Machine learning established by using crowdsourced investigation vehicle data for forecast of expressway crash risk
Autour(s)
- Lee Chen, Don Chen, Chang Li, Bing Pan, Lixuan Zhang, Zheng Xiang
Abstract
Real-time prediction of crash risk can support traffic incident management by generating critical information for practitioners to allocate resources for responding to anticipated traffic crashes proactively. Unlike previous studies using archived traffic data covering a limited highway environment such as a segment or corridor, this study uses a statewide live traffic database from HERE to develop real-time traffic crash prediction models. This database pro- vides crowdsourced probe vehicle data that are high-resolution real-time traffic speed for the entire freeway network (nearly 2,000 miles) in Alabama. This study aims to use machine learning models to predict crash risk on freeways according to pre-crash traffic dynamics (e.g., mean speed, speed reduction) along with static freeway attributes. Traffic speed char- acteristics were extracted from the HERE database for both pre-crash and crash-free traffic conditions. Random Forest (RF), Support Vector Machine (SVM) and Extreme Gradient Boosting (XGBoost) were developed and compared.
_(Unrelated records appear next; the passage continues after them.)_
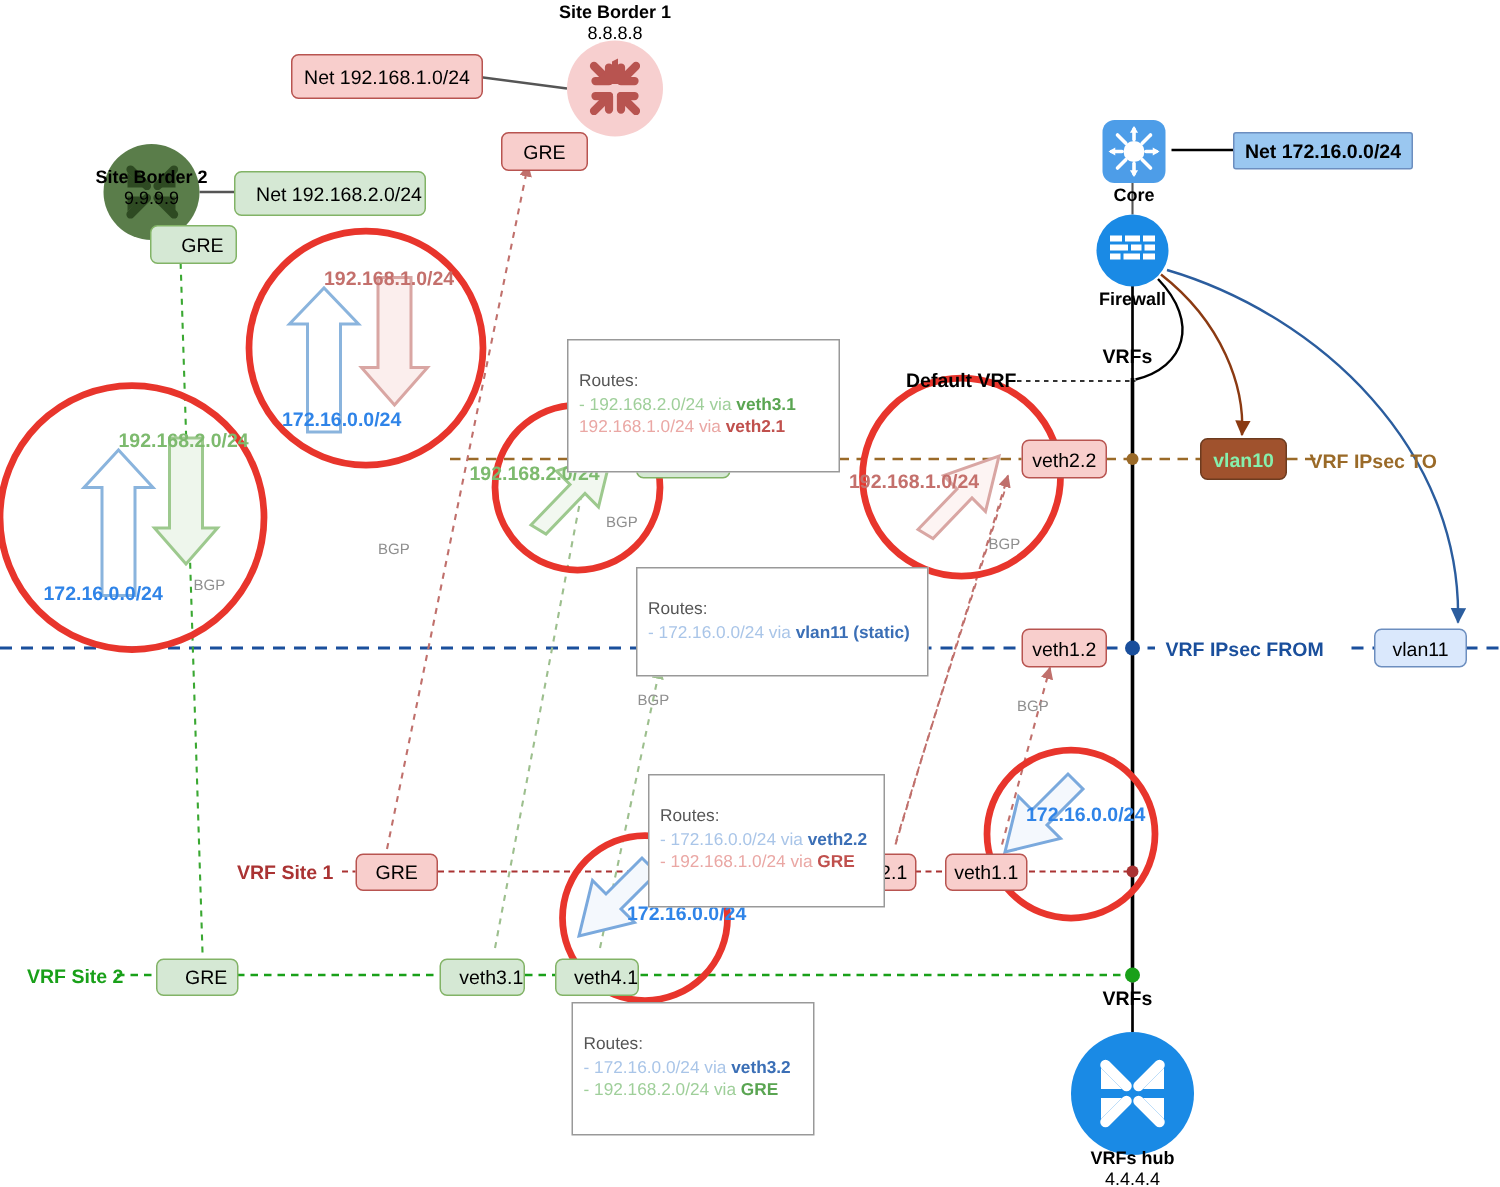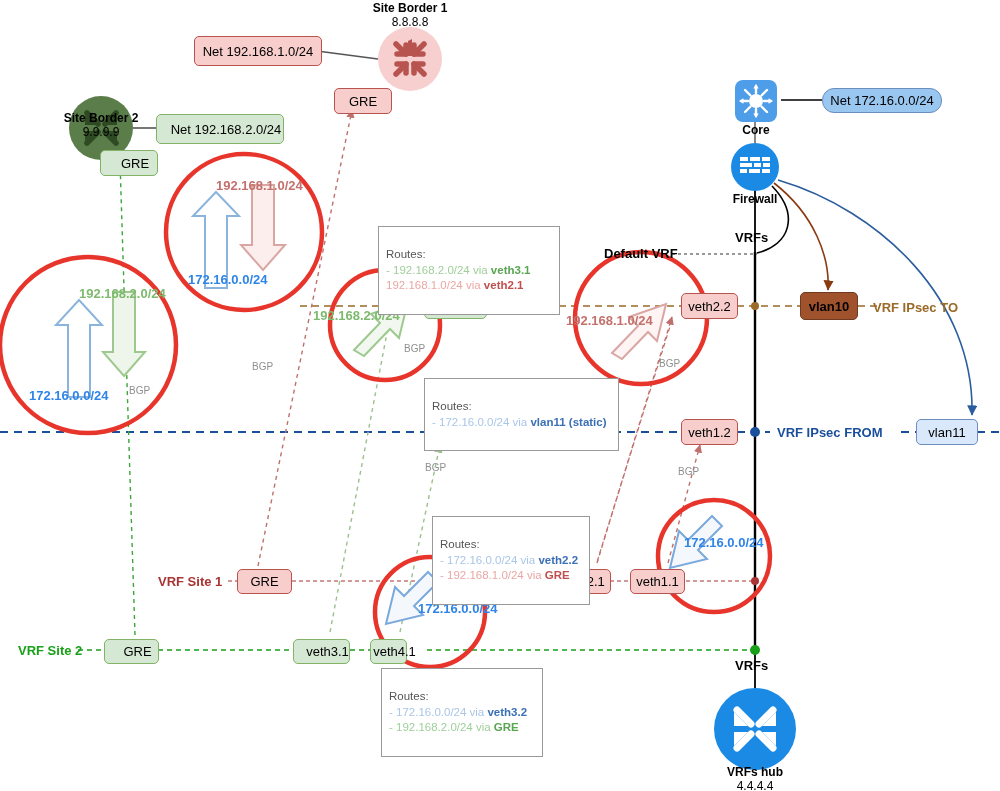"Net 172.16.0.0/24" div.node { border-radius: 12px -> 2px; font-weight: none -> bold }
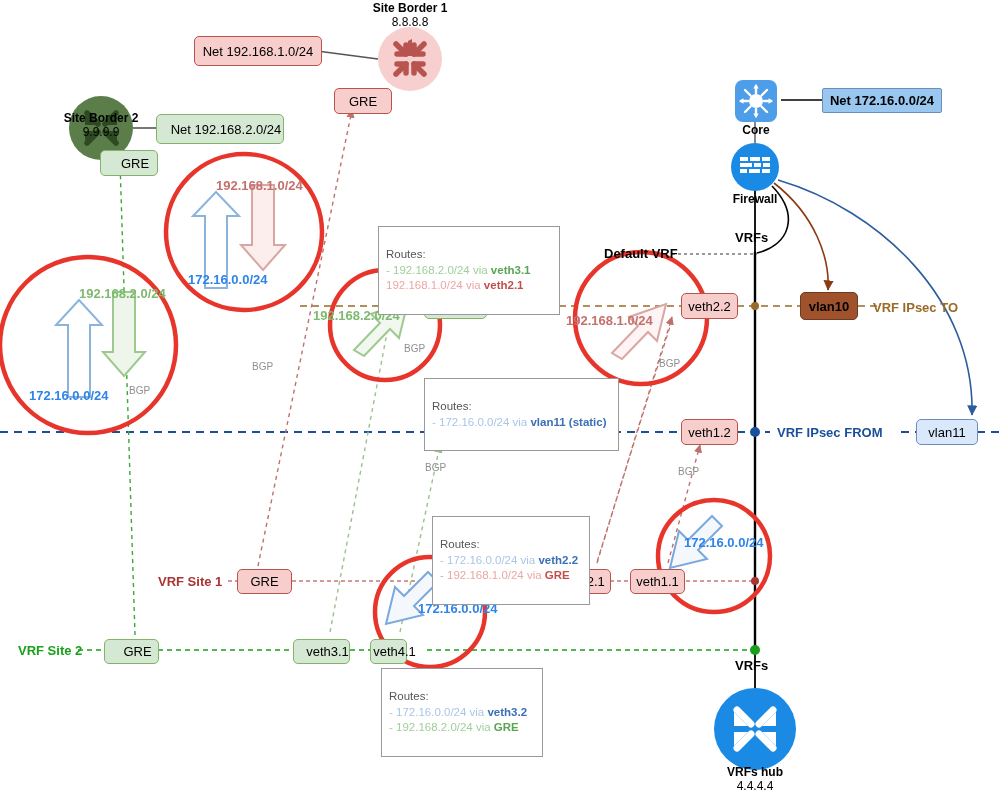"vlan10" .pill-brown { color: #000000 -> #86efac }
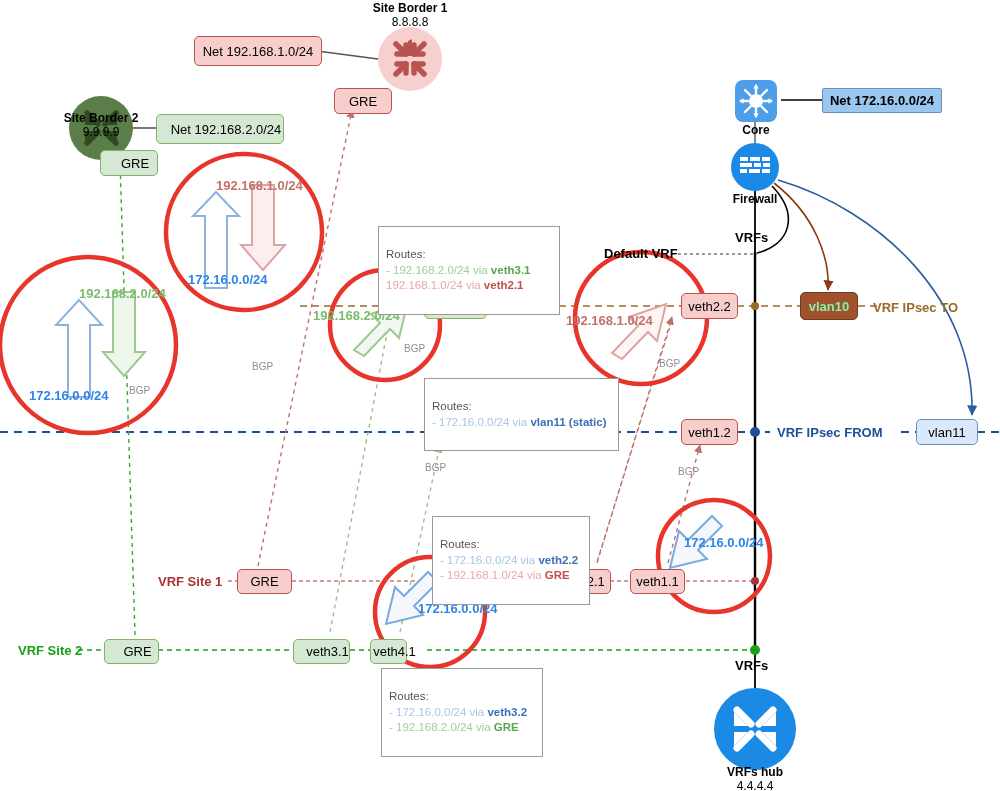"veth4.1" div.node { width: 37px -> 56px }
Separate models were estimated for three major crash types: single-vehicle, rear-end, and sideswipe crashes. The model predic- tion accuracy indicated that the RF models outperform other models. Models for rear-end crashes are found to have greater accuracy than other models, which implies that rear-end crashes have a significant relationship with pre-crash traffic dynamics and are more predict- able. The traffic speed factors that are ranked high in terms of feature importance are the speed variance and speed reduction prior to crashes. According to partial dependence plots, the rear-end crash risk is positively related to the speed variance and speed reductions. More results are discussed in the paper.